Multi time building idea

braidkid

New Member
I ran across this post on flightinfo and found it intriguing about a good way to build multi time:

"Another cool way if you can afford not to make much money is to get on the internet and search the aircraft registry for the counties around where you live and find individuals/corporations that fly twins and get in touch with them. There are lots of people out there that fly twins single pilot and might not care if you ride along to build time (most of them don't care about the time). Type up some resumes and just start calling people or show up at the door and tell them your situation. I did this. Of about the 12-15 people that I got in touch with, I'm flying regularly with 4 of them ( Be-200, Piper Cheyenne, Navajo and Twin Cessnas)."

I've gone to the FAA registration site (http://registry.faa.gov/) but it looks like you have to pay $2 per record you pull. That could get pricey if I pull up 50 records trying to find local guys with a twin to fly with. Has anyone else looked into this idea?
 

braidkid

New Member
Hey Kingair!!! You read my mind!! I plan to get my MEI this summer!! That way if I do find someone
willing to let me fly right seat I can log it PIC as long as they're willing to accept the dual I guess!!
 

iceman21

Well-Known Member
Okay so, how would I find some operators in IL?
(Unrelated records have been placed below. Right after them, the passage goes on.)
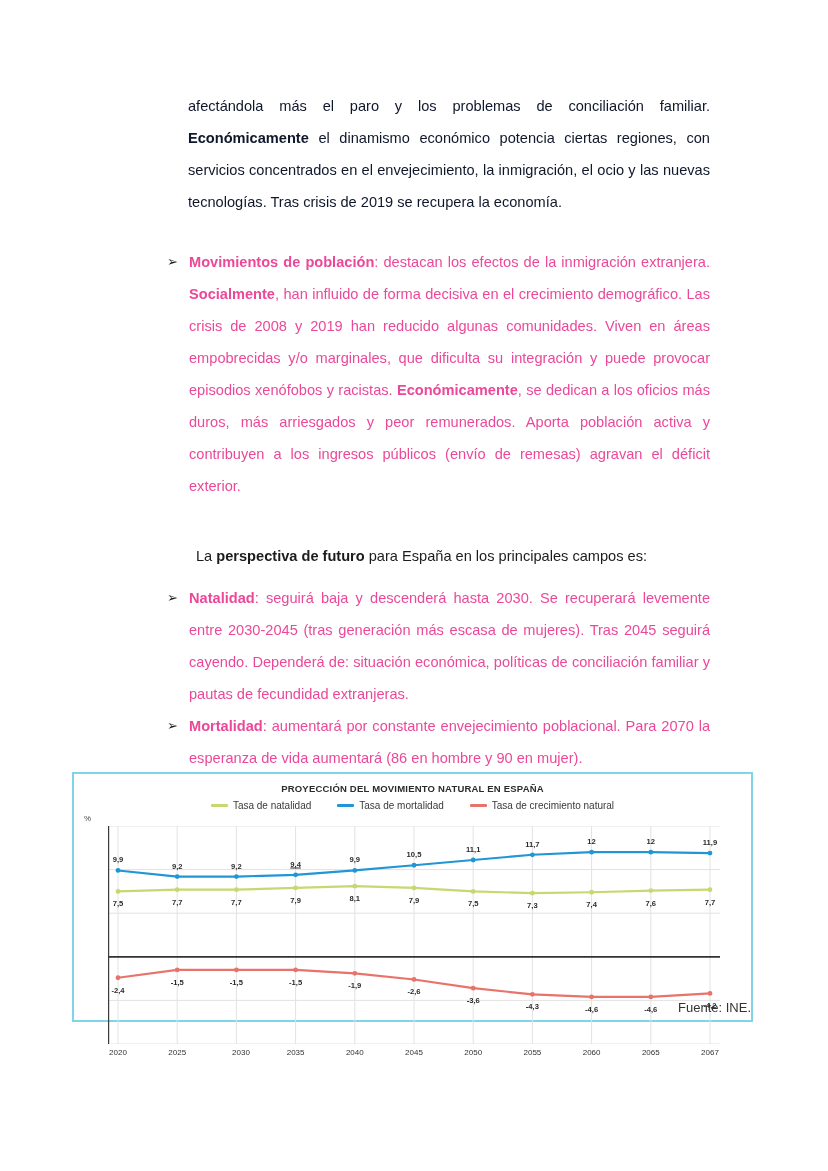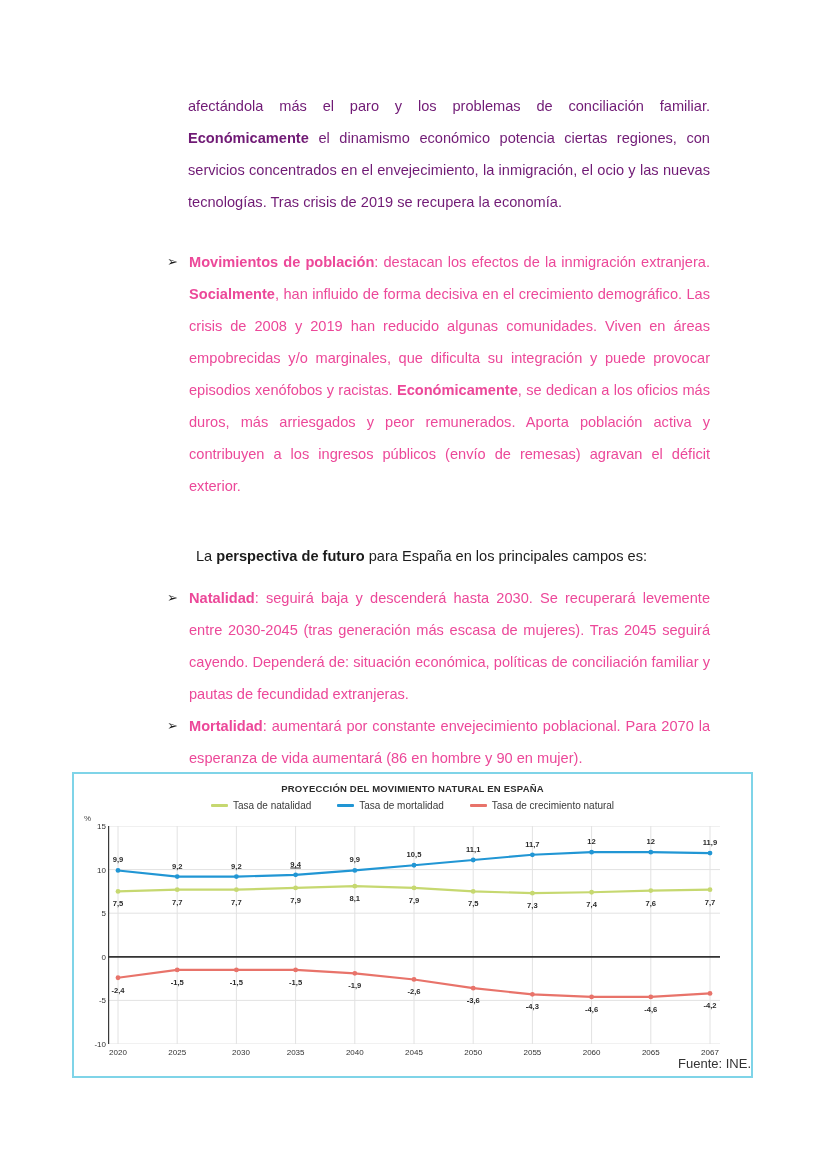"afectándola más el paro y" p.para { color: #701a75 -> #0f172a }
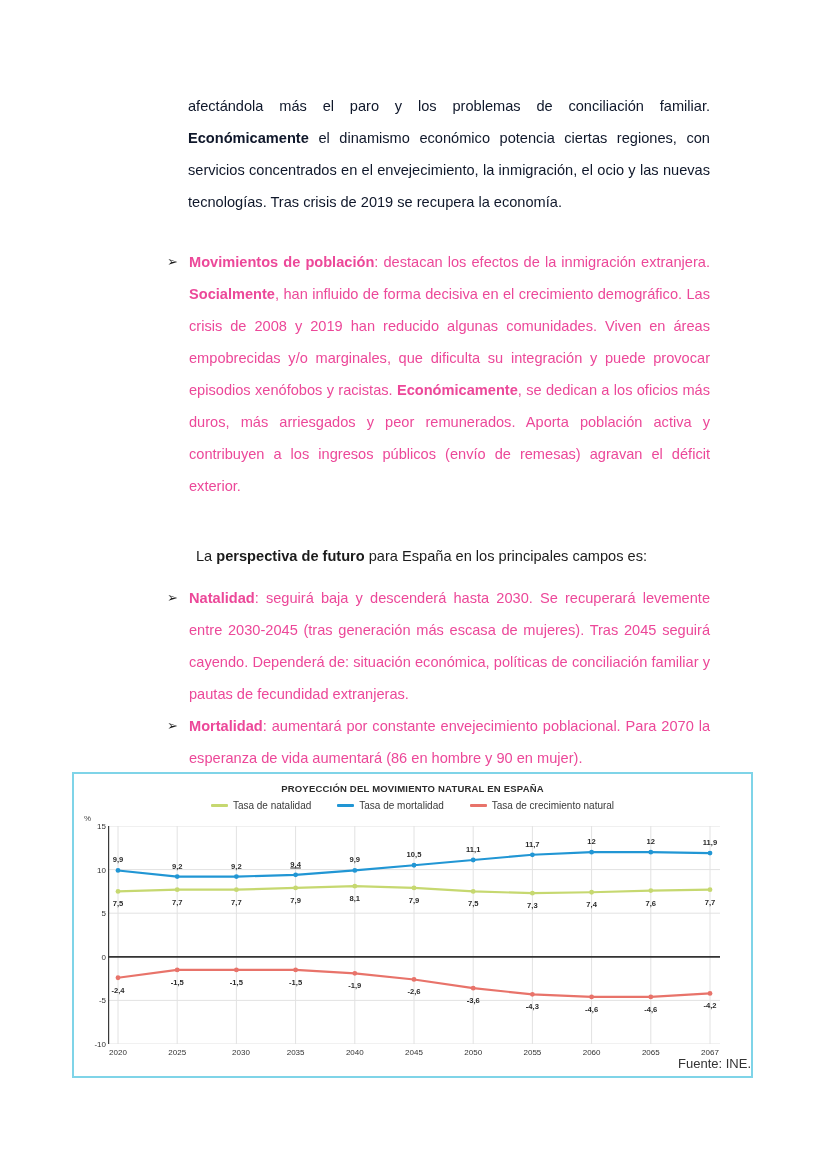"PROYECCIÓN DEL MOVIMIENTO NATURAL EN" .chart-box { height: 306px -> 250px }
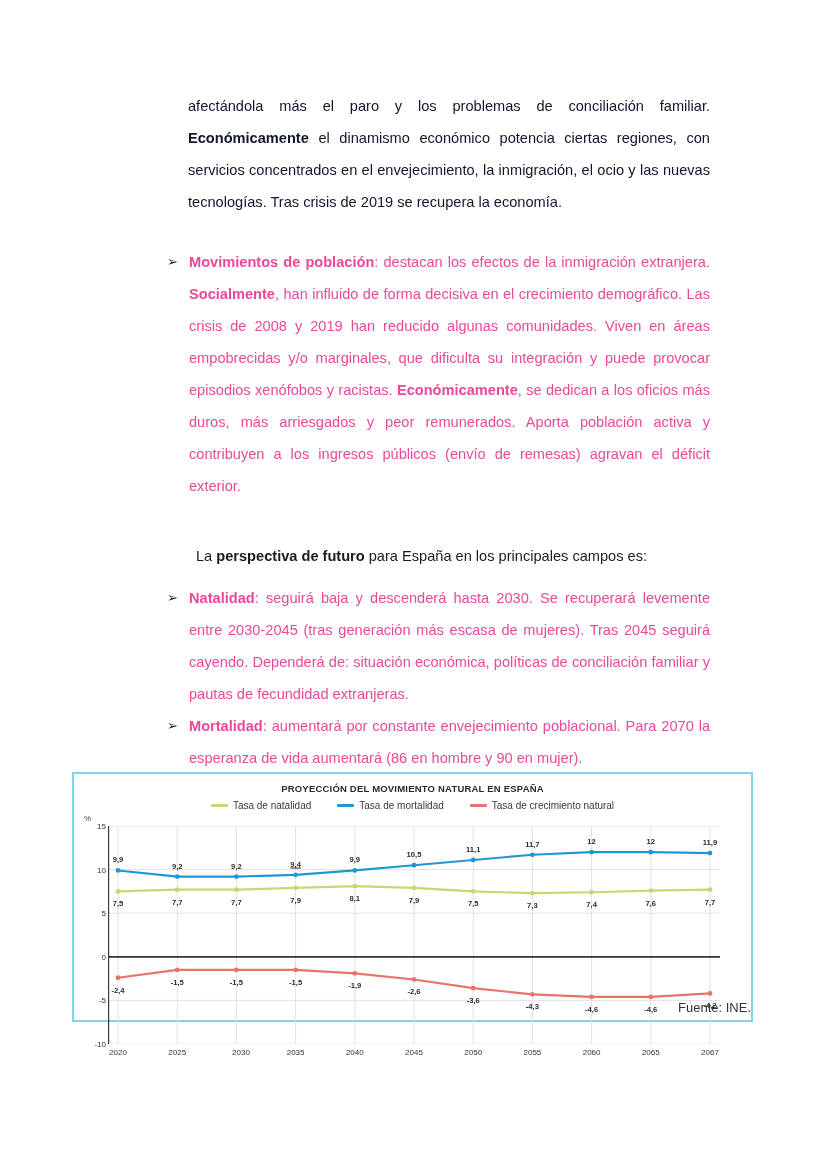"15" div.y-labels { html: <div> <div>15</div> <div>10</div> <div>5</div> <div>0</div> <div>-5</div> <div>-10</div> </div> -> none }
I don't know of any tail numbers and any companies I know of all fly jets w/ crews
 

I_Money

Moderator
Go to the airport and find some King Airs, C-421's and record their tail number, and take it from there.
 

farwellbooth

Well-Known Member
[ QUOTE ]
Isn't aviation great? In any other situation, this would be referred to as stalking.


[/ QUOTE ]
Prostitution comes to mind...
 

iceman21

Well-Known Member
[ QUOTE ]
Go to the airport and find some King Airs, C-421's and record their tail number, and take it from there.

[/ QUOTE ]

With my luck, somebody would mistake me for some suspicious terroist-type and I would see my happy rear-end in jail. My response: I'm looking for a job! would go over greatly.
 

braidkid

New Member
Hey Iceman, you don't have to go to the airport to get N numbers....just go to that webpage Ian posted
earlier and you can select an aircraft and State and it will list all of the registered aircraft of your choice
in your state and give the Names and addresses of the owners!!! This means you can mail a resume
to Joe Blow who owns a twin and ask him if you can ride right seat next time he goes up. What does
he have to loose in the deal...he'd probably be flying by himself and would love to have the extra help
at no cost!! Plus, once you get your MEI you can log the time PIC!!! This sounds like an ingenious
plan to me and I plan to give it a try!!
 

iceman21

Well-Known Member
I will be taking a look. The MEI is not too far away for me as of right now, I would say in late may, early June if anything. But that can always change.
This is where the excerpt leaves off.